Remarks by Mr. Raza Baqir
At this moment, SBP chairman Raza Baqir spoke to the media, “before entering the COVID era, the country had to pursue stabilization measures, and immediately after such measures, the economic indicators take a plunge.”
He mentioned PM’s tweet and mentioned the increase in remittances, adding that, “Eid is approaching, and historically, the country has seen an increase in remittances during Eid days, thus foreign exchange balance will improve thanks to the overseas Pakistanis.”
He then began talking about the ‘Real Economy’ of Pakistan, stating figures for the Large Scale Manufacturing industry of the country. According to the most recent figures in January, the sector saw a 9 percent YoY growth as already reported by the GVS.
He said, “If this ceremony was happening one year ago, LSM growth was -5.7 percent,” meaning that Pakistan is entering the third wave of the pandemic at 9.31 percent compared to last year when the country entered the first wave with a -5.7 percent growth rate of the LSM industry.
9MFY21 saw LSM growth remained at 7.85 percent compared to -3.2 percent for the same period last year.

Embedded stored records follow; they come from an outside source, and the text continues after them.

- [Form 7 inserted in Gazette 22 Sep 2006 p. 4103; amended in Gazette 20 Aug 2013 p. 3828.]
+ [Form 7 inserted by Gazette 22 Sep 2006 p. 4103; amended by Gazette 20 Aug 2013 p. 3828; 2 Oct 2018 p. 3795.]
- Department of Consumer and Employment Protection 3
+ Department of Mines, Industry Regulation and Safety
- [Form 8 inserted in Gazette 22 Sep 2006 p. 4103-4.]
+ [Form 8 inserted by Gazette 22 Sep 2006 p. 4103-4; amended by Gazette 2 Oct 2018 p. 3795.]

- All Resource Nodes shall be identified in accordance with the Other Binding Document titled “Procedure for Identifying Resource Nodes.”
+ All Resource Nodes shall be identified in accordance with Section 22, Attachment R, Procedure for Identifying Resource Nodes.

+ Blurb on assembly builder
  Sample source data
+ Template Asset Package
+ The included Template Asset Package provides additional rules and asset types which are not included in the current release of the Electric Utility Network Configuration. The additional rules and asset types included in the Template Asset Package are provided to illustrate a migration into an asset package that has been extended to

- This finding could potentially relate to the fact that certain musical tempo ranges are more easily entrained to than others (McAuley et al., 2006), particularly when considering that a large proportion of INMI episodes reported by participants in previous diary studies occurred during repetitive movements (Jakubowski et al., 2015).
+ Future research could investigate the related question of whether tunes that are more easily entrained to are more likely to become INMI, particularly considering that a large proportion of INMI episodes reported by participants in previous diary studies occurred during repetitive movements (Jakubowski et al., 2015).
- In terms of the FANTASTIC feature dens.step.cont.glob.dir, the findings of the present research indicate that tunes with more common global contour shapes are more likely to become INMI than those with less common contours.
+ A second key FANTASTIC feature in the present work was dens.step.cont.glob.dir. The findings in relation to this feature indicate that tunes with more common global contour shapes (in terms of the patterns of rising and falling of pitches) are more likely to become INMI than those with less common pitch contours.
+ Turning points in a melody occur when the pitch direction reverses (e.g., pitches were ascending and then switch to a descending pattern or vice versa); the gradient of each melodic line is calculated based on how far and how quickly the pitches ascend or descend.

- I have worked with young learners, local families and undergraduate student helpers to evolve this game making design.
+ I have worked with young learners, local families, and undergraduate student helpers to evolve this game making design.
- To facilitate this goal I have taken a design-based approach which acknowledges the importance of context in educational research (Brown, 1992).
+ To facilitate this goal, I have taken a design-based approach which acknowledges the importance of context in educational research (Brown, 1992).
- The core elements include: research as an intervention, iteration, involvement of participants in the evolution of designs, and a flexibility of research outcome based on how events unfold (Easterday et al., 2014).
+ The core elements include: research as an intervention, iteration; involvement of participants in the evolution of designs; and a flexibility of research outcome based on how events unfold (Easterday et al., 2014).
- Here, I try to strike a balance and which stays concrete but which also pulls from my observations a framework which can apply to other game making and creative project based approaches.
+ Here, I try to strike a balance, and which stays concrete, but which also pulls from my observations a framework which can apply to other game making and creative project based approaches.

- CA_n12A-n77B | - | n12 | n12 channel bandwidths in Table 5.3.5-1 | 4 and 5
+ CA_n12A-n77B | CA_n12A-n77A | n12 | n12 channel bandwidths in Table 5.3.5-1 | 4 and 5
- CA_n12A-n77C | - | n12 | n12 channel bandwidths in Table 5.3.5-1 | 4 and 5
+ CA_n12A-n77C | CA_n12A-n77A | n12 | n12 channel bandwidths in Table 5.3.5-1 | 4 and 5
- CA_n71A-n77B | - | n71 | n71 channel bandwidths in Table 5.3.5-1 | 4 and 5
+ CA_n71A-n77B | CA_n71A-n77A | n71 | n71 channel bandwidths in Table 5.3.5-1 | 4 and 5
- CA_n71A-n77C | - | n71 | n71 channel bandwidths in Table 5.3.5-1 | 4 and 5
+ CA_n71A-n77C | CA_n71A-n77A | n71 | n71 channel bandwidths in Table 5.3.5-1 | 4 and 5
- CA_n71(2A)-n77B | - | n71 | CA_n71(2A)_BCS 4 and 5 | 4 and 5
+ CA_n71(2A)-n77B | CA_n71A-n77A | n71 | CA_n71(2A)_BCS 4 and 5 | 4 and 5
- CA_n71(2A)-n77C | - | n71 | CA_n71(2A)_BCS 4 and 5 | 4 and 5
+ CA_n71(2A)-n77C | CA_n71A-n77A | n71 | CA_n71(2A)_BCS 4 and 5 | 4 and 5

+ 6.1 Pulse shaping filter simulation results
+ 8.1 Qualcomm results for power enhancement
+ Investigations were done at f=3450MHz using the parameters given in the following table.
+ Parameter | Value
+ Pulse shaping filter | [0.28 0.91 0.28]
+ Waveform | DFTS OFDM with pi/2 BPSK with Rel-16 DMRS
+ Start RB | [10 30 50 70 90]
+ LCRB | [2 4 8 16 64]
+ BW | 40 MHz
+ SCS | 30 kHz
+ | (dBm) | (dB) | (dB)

Moving on to cement sales the governor SBP said, “For March 2021, growth in cement sales is 44% YoY, coming to 5.4 million tons in March 2020.” This is important for the country as the informal sector employment is largely contributed to the construction industry of Pakistan.
Then he began talking about the automobile sector of Pakistan. Sales have grown 35% YoY for February 2021, and for 9MFY21 they are up by 23%.
For Fast Moving Consumer Goods, indicating the consumer demand in the country, Mr. Baqir added, “At the end of the second quarter FY21, the growth in demand of FMCG was 8.7 percent in real terms”, which was on the negative side at the same time last year.
He said that this shows that Pakistan is doing much better this year compared to the last and that Pakistan has a very strong indicator compared to last year.
He said when the first wave and 3rd wave came, there are big challenges like high public debt compared to other emerging markets. Due to this, the government has a limit on giving large fiscal stimulus to the country, so that was kept in mind. Thus, recalibration of spending was done by the government.
With the real economy and remittances rising in March, Mr. Baqir was of the view that the country is heading in the right direction.